• [TASK GOAL]
Reproduce, from the lines below, exactly the stretch that begins at the line containing "[115,120,187,136] specifying ->" and ends at the line containing "(351, 189) none -> [140,467,165,476] are", both included.

Start of Block

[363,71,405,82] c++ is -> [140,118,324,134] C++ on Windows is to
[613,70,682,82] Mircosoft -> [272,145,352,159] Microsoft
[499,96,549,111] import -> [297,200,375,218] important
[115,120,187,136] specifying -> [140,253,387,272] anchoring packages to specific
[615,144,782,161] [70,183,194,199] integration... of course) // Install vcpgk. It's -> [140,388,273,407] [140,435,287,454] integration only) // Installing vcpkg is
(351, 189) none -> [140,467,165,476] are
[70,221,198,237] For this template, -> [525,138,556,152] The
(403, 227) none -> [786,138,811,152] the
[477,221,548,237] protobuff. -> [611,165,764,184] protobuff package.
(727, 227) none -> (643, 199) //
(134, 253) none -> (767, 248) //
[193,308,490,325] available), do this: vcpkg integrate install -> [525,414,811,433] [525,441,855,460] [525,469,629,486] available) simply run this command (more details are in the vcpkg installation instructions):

End of Block

• [ANSWER BELOW]
[115,120,187,136] specifying -> [140,253,387,272] anchoring packages to specific
[615,144,782,161] [70,183,194,199] integration... of course) // Install vcpgk. It's -> [140,388,273,407] [140,435,287,454] integration only) // Installing vcpkg is
(351, 189) none -> [140,467,165,476] are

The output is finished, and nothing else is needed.